***** Input for this task *****

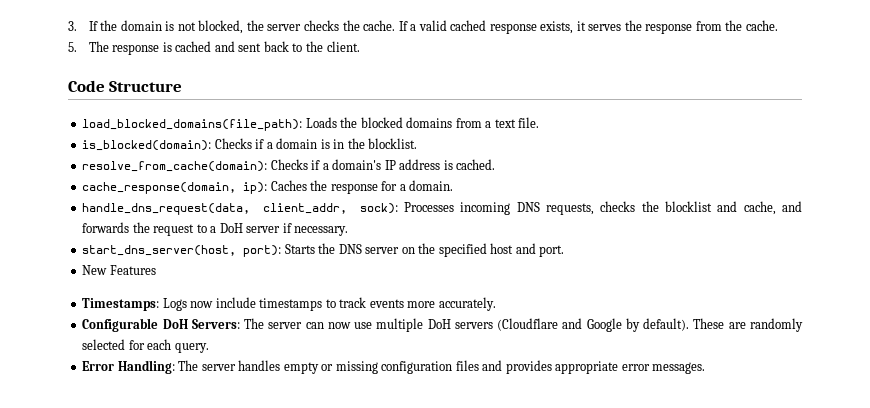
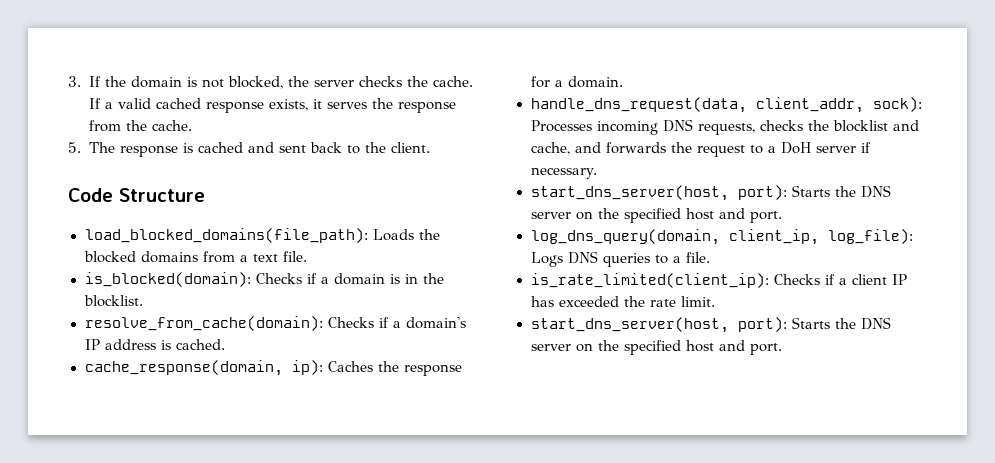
- New Features
- Timestamps: Logs now include timestamps to track events more accurately.
- Configurable DoH Servers: The server can now use multiple DoH servers (Cloudflare and Google by default). These are randomly selected for each query.
- Error Handling: The server handles empty or missing configuration files and provides appropriate error messages.
+ log_dns_query(domain, client_ip, log_file): Logs DNS queries to a file.
+ is_rate_limited(client_ip): Checks if a client IP has exceeded the rate limit.
+ start_dns_server(host, port): Starts the DNS server on the specified host and port.

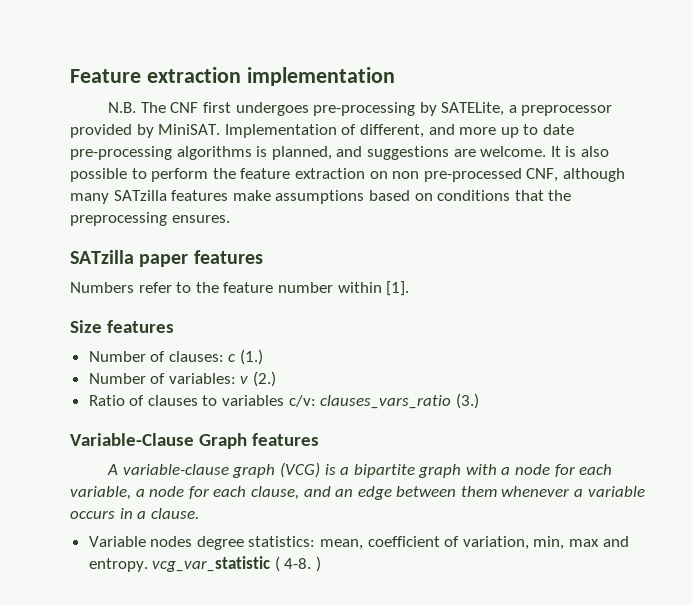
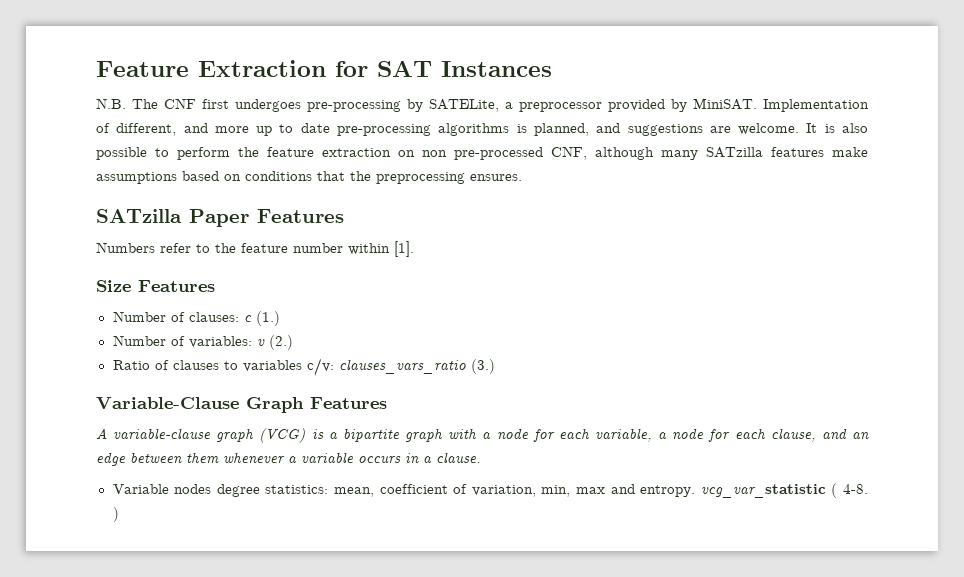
- Feature extraction implementation
+ Feature Extraction for SAT Instances
- SATzilla paper features
+ SATzilla Paper Features
- Size features
+ Size Features
- Variable-Clause Graph features
+ Variable-Clause Graph Features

*****

--- What to produce ---
Return word for word the lines from the beginning of the entries through the line that contains "queries to a file.", both ends included, but no pictures.

--- Solution for this problem ---
- New Features
- Timestamps: Logs now include timestamps to track events more accurately.
- Configurable DoH Servers: The server can now use multiple DoH servers (Cloudflare and Google by default). These are randomly selected for each query.
- Error Handling: The server handles empty or missing configuration files and provides appropriate error messages.
+ log_dns_query(domain, client_ip, log_file): Logs DNS queries to a file.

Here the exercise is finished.